### RECORD EXCERPTS
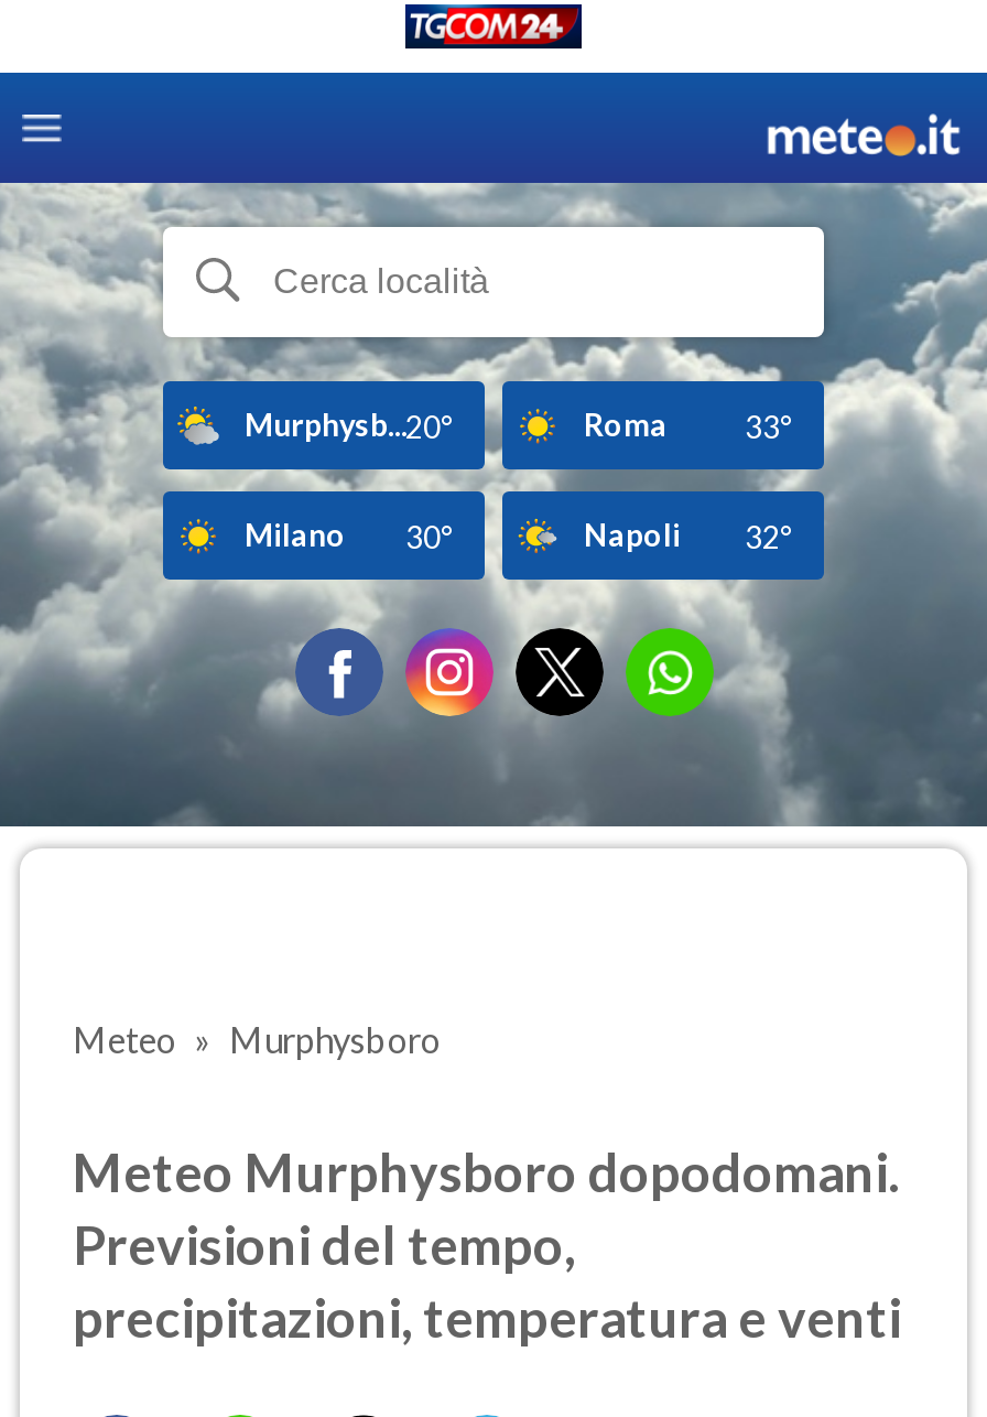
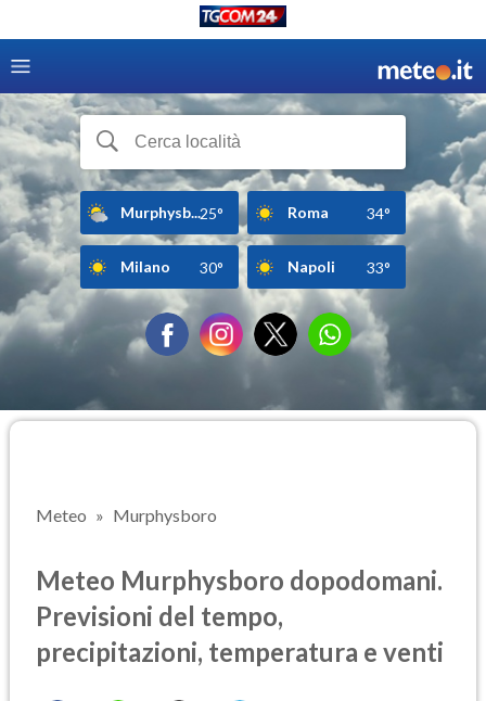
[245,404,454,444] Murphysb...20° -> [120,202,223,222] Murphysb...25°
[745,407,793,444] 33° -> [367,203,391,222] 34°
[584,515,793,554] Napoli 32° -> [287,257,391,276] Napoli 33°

--

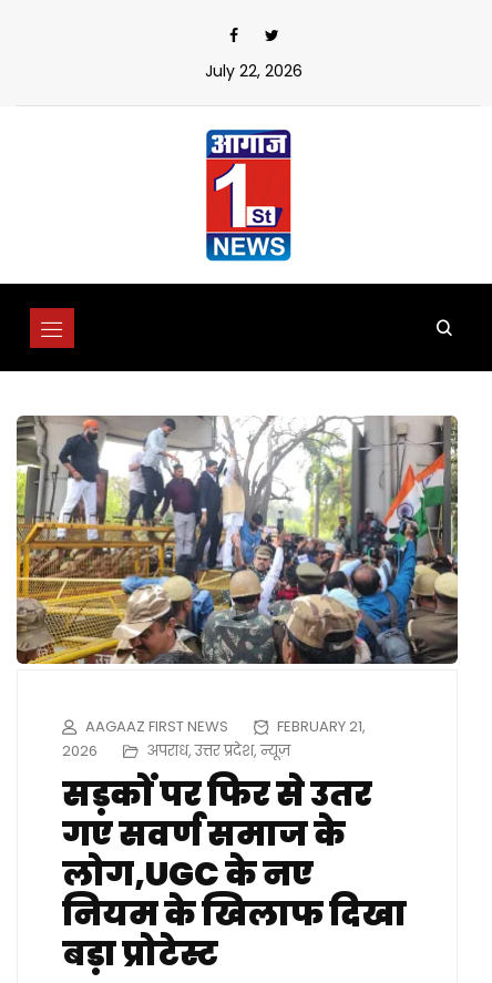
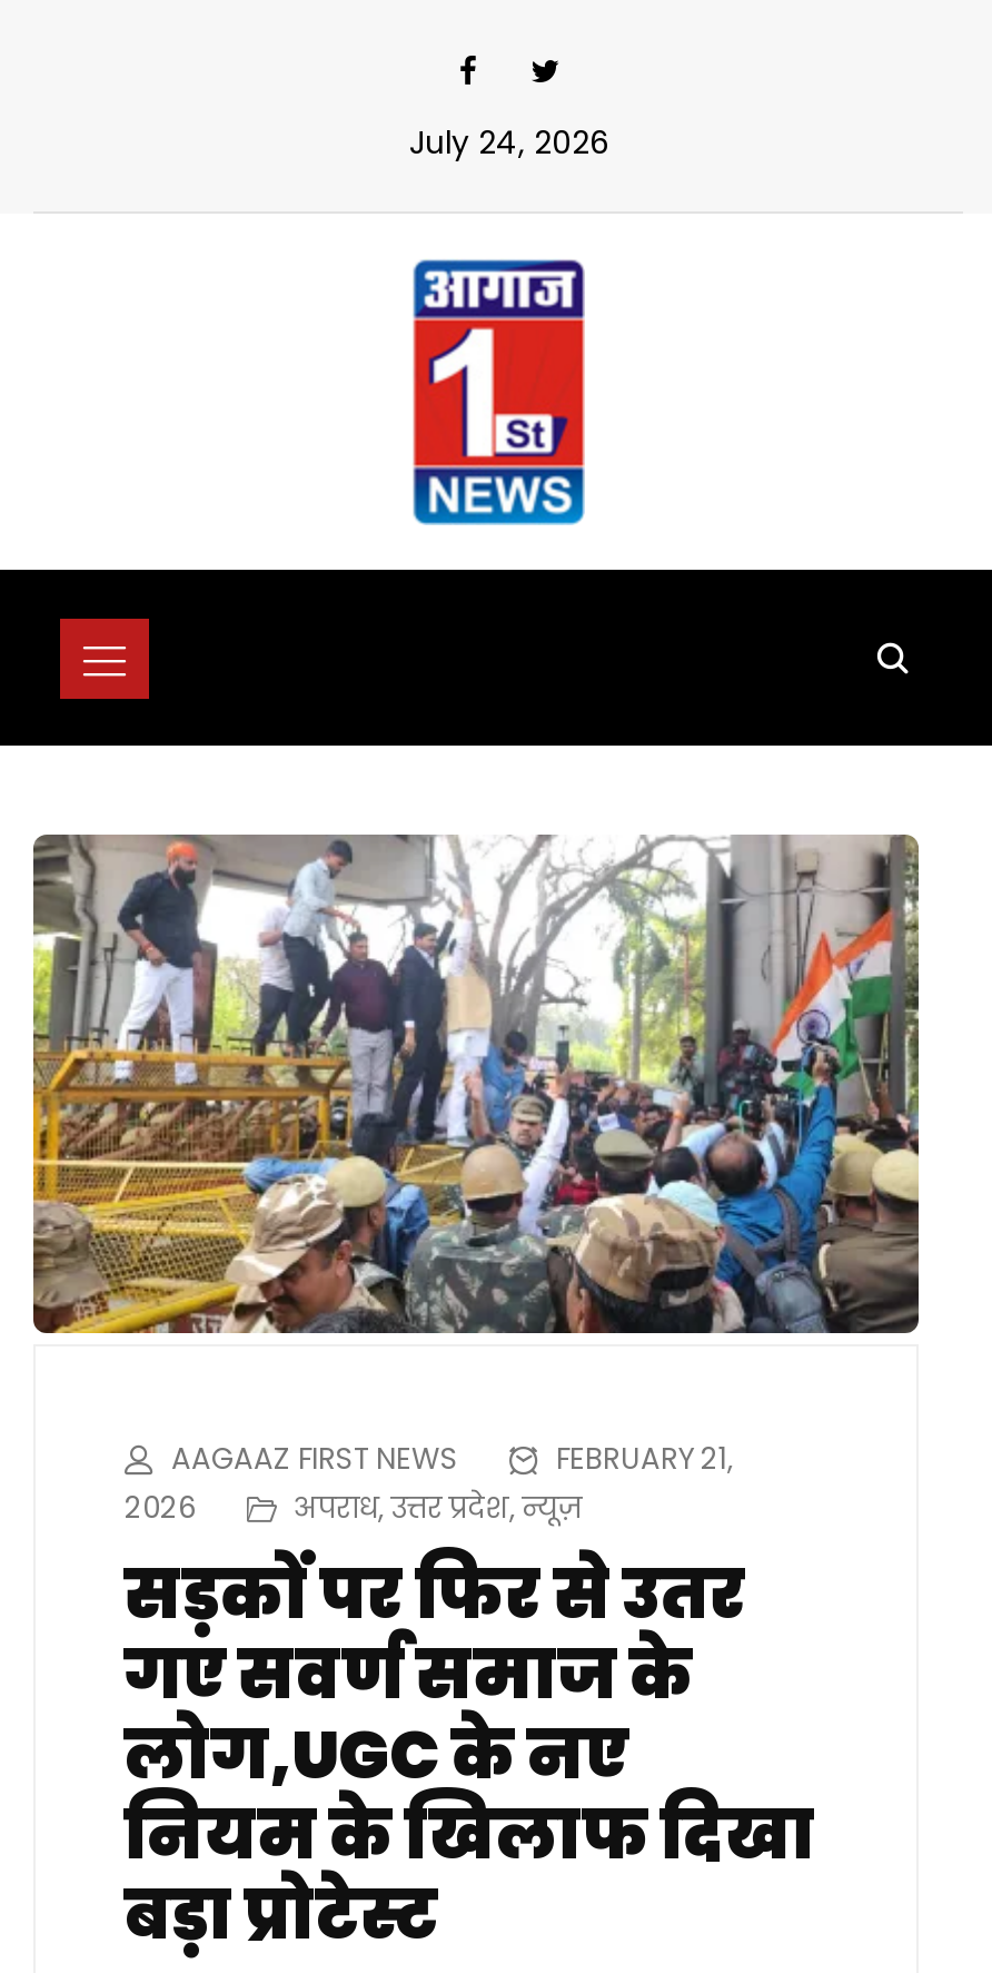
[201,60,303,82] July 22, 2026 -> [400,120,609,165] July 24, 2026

...

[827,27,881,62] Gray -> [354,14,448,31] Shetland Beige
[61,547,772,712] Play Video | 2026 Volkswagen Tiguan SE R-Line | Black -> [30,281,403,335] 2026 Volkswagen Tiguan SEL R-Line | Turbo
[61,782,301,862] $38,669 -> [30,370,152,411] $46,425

### YOUR ASSIGNMENT
What you return should be exactly the lines above, starting at the one with "[61,547,772,712] Play Video" and ending at the one with "[61,782,301,862] $38,669 ->", and nothing else.

### FINAL ANSWER
[61,547,772,712] Play Video | 2026 Volkswagen Tiguan SE R-Line | Black -> [30,281,403,335] 2026 Volkswagen Tiguan SEL R-Line | Turbo
[61,782,301,862] $38,669 -> [30,370,152,411] $46,425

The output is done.